Mesenchymal stem cells and the stem cell niche: a new chapter

Jeffrey E. Gotts, Michael A. Matthay

bone marrow-derived mesenchymal stem/stromal cells (MSCs) are self-renewing multipotent cells with therapeutic effects in diverse models of tissue injury (27). In the rodent lung, MSCs reduce collagen deposition in the bleomycin model of pulmonary fibrosis (26) and reduce lung injury and improve survival following intrapulmonary delivery of endotoxin or Escherichia coli (10, 11) and following severe gram-negative peritonitis (18). In the hyperoxia model of bronchopulmonary dysplasia, exposure to high concentrations of oxygen during early postnatal life in rats and mice causes simplification of alveolar and lung capillary structure and reduced pulmonary capillary surface area, leading to pulmonary hypertension. Two groups reported simultaneously in 2009 that MSCs given by airway to rats (12) or by blood to mice (2) during prolonged hyperoxia in early postnatal life prevented arrested alveolar growth. However, engraftment of MSCs during hyperoxia and in other models has not accounted for the therapeutic effects, thus prompting a search for other mechanisms.

MSCs are potent immunomodulators, suppressing several functions of lymphocytes, natural killer cells, and monocytes (1), and reduce inflammatory cell lung infiltrates and cytokines during sepsis and acute lung injury (11, 23, 25). In addition, MSCs have direct antibacterial effects (19), secrete epithelial growth factors (21), and can rescue epithelial cellular bioenergetics with mitochondrial transfer (14).

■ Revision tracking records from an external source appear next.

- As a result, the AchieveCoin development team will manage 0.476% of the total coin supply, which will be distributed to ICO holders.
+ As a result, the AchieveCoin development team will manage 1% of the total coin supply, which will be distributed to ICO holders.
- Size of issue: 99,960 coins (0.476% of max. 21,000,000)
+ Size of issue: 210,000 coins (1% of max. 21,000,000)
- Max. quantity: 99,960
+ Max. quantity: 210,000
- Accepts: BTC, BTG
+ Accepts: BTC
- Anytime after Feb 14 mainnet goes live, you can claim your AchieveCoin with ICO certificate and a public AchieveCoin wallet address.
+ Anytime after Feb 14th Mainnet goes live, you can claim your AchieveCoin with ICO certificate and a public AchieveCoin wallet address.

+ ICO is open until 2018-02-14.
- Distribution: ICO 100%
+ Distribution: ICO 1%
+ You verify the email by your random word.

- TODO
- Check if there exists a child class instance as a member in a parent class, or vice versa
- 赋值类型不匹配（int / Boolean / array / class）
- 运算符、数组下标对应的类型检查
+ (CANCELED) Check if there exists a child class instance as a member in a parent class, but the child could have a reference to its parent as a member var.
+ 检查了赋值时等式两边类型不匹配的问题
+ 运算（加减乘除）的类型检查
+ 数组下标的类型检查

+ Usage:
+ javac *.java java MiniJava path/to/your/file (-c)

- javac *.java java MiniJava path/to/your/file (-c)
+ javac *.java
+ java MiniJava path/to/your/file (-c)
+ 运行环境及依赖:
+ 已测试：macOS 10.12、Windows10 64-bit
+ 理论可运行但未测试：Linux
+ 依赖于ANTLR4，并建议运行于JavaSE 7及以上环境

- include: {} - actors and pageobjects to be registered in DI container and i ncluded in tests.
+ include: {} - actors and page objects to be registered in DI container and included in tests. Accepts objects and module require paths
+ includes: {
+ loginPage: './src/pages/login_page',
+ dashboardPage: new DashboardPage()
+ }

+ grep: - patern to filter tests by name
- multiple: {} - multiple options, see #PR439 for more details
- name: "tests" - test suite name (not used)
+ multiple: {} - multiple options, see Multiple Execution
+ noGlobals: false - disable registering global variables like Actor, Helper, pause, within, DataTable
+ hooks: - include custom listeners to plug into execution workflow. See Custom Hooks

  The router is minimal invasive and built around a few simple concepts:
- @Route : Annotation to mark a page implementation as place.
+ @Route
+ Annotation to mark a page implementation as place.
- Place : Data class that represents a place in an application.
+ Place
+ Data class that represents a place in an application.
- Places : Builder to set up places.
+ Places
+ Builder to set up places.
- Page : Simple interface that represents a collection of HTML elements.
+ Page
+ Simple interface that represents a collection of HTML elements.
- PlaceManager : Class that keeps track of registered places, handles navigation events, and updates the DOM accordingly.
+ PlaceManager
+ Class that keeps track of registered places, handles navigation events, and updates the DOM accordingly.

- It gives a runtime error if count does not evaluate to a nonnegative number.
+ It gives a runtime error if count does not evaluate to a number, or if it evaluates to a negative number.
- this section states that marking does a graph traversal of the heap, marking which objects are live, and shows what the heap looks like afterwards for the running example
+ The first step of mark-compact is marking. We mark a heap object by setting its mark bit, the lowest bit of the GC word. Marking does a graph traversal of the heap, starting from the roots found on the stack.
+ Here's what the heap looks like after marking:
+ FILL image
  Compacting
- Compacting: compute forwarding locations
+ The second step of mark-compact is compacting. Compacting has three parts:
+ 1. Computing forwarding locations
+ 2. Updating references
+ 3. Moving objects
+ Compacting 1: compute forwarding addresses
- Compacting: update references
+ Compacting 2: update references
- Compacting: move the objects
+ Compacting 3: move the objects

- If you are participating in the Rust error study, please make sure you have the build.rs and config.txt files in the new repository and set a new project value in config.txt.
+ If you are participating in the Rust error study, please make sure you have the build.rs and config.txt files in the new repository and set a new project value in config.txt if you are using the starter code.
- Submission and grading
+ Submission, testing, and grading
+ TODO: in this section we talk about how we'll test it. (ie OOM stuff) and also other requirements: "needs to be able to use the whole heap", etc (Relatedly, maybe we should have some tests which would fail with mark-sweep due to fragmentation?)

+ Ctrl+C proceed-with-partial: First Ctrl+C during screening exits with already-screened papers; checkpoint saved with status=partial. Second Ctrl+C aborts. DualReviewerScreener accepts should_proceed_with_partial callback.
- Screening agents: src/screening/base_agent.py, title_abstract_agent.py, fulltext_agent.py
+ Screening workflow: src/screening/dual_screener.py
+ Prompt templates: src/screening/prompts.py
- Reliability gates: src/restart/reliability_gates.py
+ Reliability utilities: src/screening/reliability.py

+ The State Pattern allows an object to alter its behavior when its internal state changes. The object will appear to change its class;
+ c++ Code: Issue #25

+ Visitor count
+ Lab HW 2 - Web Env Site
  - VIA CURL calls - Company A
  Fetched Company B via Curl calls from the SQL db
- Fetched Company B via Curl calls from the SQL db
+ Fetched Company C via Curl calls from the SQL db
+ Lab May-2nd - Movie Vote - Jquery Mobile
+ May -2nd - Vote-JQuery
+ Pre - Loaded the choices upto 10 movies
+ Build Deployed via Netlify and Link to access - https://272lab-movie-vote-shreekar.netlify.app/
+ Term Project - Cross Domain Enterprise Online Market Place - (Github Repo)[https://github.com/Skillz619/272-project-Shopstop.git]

MSCs and the Stem Cell Niche

Recent evidence points to a novel therapeutic mechanism: regulation of endogenous tissue stem and progenitor cells. Within bone marrow, MSCs exist as elongated cells covering the abluminal surface of sinusoids. In the 1970s, Weiss (34) termed these cells adventitial reticular cells, theorizing that they played a critical role in the trapping and differentiation of hematopoietic stem cells (HSCs) based on their close proximity to cells of hematopoietic lineage. Indeed, MSCs have long been known to support the growth of HSCs in vitro (7). MSCs produce critical HSC regulatory factors, including CXCL12 (stromal cell-derived factor-1), stem cell factor, angiopoietin-1, N-cadherin, and Jagged-1 (3). Elegant in vivo work indicates that MSCs are capable of establishing a hematopoietic microenvironment following heterotopic transplantation, directing the formation of sinusoids through interactions with host endothelial cells (31).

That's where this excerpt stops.